Algunas de las reglas más importantes para comunicarte con tu perro son las siguientes:

►   Aprender a usar la voz: Las evidencias demuestran que los animales son más sensibles a nuestro tono de voz que a las palabras que pronunciamos. De hecho, son más propensos a obedecer a tonos de voz, como por ejemplo los de un hombre respecto a los de la mujer. Por tanto, si reñimos a un perro utilizando un tono cariñoso obtendremos exactamente el efecto contrario. Tampoco gritarle tiene efecto: el sensible oído del perro puede percibir muy bien los sonidos. Sólo conseguiremos asustarle. Si no nos escucha no depende de que no nos oiga, probablemente no sabemos hablarle.

►   Saber utilizar los comandos: Es mejor palabras cortas que frases. Los perros entienden un vocabulario restringido y por supuesto son ajenos a las reglas gramaticales. Para hacerle entender que no queremos que haga algo, un “NO” seco en tono decidido será suficiente.

►   Evitar el castigo: en la mayoría de los casos el castigo se utiliza mal y se abusa de él con la consecuencia que el perro se vuelve miedoso y hasta agresivo. El castigo en muchos casos rompe los enlaces emocionales de forma irreparable. Utilizar métodos positivos de adiestramiento puede ser más difícil pero a la larga compensa al animal y al dueño y fortalece su relación.

►   Coherencia: En la comunicación debemos intentar enviar mensajes claros y coherentes. Si tres veces dejamos que el perro haga una cosa y una no, él no entenderá que si puede o no puede hacerlo. Es importante que toda la familia se ponga de acuerdo sobre este punto.

►   Ponerse al mismo nivel: Otorgar al perro emociones y facultades humanas puede dificultar la comunicación. Debemos utilizar nuestros conocimientos y nuestra superioridad intelectual para ponernos a nivel del perro. Si lo conseguimos no habrá errores ni falsas interpretaciones.
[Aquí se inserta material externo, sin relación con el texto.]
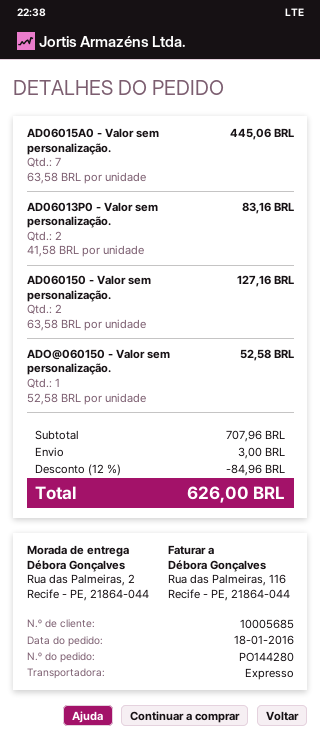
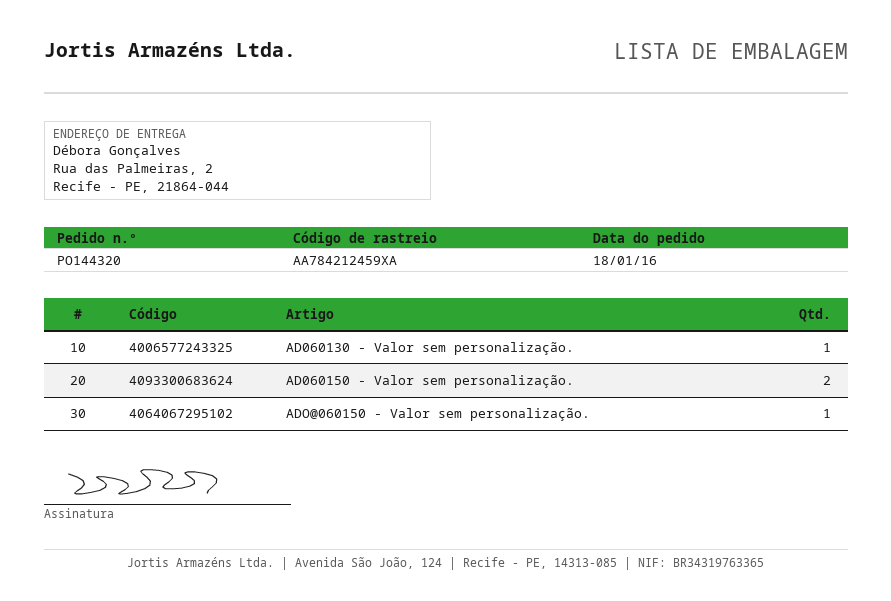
order number: PO144280 -> PO144320
AD06015A0 - Valor sem personalização.: 7 -> none
AD06013P0 - Valor sem personalização.: 2 -> none
AD060130 - Valor sem personalização.: none -> 1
►   No conferir al perro emociones humanas: Culpabilidad, remordimiento, venganza, son sólo algunas de las emociones que no caracterizan a los perros y que, tendemos a asociar con ellos.

►   Ser conscientes de los límites de nuestro perro: No obstante, a pesar de sus capacidades excepcionales, los perros tienen limitaciones. Conocerlas nos ayudará a no pretender demasiado de ellos.

►   Saber observar: Como los buenos etólogos, podemos observar el comportamiento de nuestro perro. A parte de los mensajes codificados genéticamente, cada sujeto es un mundo y su carácter depende de los genes pero también de sus experiencias individuales y de la forma de interactuar con el ambiente. Además, descubrir comportamientos que sólo nuestro perro manifiesta lo hace único e insustituible.

►   Saber interpretar: Después de observar es importante procesar la información de forma correcta. Por esto, es importante aprender un vocabulario que nos permita interpretar correctamente los mensajes que recibimos de nuestro amigo sin equivocaciones.

►   Conocer para saber actuar: Informarnos, leer mucho, intercambiar experiencias, preguntar a profesionales. Cuanto más conozcamos sobre los perros, mejor. Descubriremos un mundo diferente y quizás aprenderemos que después de todo nosotros también llevamos dentro un mundo de instintos y sensaciones que nos acercan a los animales y a la naturaleza.